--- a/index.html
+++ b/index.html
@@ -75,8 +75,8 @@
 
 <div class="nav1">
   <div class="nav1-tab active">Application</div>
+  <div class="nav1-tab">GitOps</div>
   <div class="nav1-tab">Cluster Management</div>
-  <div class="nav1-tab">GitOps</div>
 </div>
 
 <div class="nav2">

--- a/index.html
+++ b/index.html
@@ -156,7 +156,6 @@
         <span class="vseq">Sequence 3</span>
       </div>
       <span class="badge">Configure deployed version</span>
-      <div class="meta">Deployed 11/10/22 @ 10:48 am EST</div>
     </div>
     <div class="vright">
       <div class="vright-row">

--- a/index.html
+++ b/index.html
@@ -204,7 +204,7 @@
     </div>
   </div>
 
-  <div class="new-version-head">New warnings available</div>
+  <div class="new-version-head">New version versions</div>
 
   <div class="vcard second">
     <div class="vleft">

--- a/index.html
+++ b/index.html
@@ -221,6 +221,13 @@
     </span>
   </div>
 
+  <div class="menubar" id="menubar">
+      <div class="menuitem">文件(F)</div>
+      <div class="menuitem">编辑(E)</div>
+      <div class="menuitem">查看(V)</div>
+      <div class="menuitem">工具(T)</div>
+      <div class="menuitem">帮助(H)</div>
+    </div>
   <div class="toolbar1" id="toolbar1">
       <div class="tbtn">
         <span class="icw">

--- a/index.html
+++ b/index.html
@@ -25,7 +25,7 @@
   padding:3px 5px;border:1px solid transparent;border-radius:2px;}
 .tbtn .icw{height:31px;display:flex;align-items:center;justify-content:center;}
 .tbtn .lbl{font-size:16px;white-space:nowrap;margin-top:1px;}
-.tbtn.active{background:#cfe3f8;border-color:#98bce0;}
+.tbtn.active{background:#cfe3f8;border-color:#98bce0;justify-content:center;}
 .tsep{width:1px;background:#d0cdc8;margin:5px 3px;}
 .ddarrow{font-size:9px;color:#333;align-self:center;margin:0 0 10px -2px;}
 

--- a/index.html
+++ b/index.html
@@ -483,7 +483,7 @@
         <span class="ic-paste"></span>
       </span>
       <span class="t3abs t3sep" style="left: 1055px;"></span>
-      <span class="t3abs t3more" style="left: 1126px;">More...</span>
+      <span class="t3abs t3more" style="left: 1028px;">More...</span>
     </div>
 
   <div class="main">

================================

[WORK ORDER]:
Write the records out once more, exactly as shown.

[WRITTEN ANSWER]:
--- a/index.html
+++ b/index.html
@@ -75,8 +75,8 @@
 
 <div class="nav1">
   <div class="nav1-tab active">Application</div>
+  <div class="nav1-tab">GitOps</div>
   <div class="nav1-tab">Cluster Management</div>
-  <div class="nav1-tab">GitOps</div>
 </div>
 
 <div class="nav2">

--- a/index.html
+++ b/index.html
@@ -156,7 +156,6 @@
         <span class="vseq">Sequence 3</span>
       </div>
       <span class="badge">Configure deployed version</span>
-      <div class="meta">Deployed 11/10/22 @ 10:48 am EST</div>
     </div>
     <div class="vright">
       <div class="vright-row">

--- a/index.html
+++ b/index.html
@@ -204,7 +204,7 @@
     </div>
   </div>
 
-  <div class="new-version-head">New warnings available</div>
+  <div class="new-version-head">New version versions</div>
 
   <div class="vcard second">
     <div class="vleft">

--- a/index.html
+++ b/index.html
@@ -221,6 +221,13 @@
     </span>
   </div>
 
+  <div class="menubar" id="menubar">
+      <div class="menuitem">文件(F)</div>
+      <div class="menuitem">编辑(E)</div>
+      <div class="menuitem">查看(V)</div>
+      <div class="menuitem">工具(T)</div>
+      <div class="menuitem">帮助(H)</div>
+    </div>
   <div class="toolbar1" id="toolbar1">
       <div class="tbtn">
         <span class="icw">

--- a/index.html
+++ b/index.html
@@ -25,7 +25,7 @@
   padding:3px 5px;border:1px solid transparent;border-radius:2px;}
 .tbtn .icw{height:31px;display:flex;align-items:center;justify-content:center;}
 .tbtn .lbl{font-size:16px;white-space:nowrap;margin-top:1px;}
-.tbtn.active{background:#cfe3f8;border-color:#98bce0;}
+.tbtn.active{background:#cfe3f8;border-color:#98bce0;justify-content:center;}
 .tsep{width:1px;background:#d0cdc8;margin:5px 3px;}
 .ddarrow{font-size:9px;color:#333;align-self:center;margin:0 0 10px -2px;}
 

--- a/index.html
+++ b/index.html
@@ -483,7 +483,7 @@
         <span class="ic-paste"></span>
       </span>
       <span class="t3abs t3sep" style="left: 1055px;"></span>
-      <span class="t3abs t3more" style="left: 1126px;">More...</span>
+      <span class="t3abs t3more" style="left: 1028px;">More...</span>
     </div>
 
   <div class="main">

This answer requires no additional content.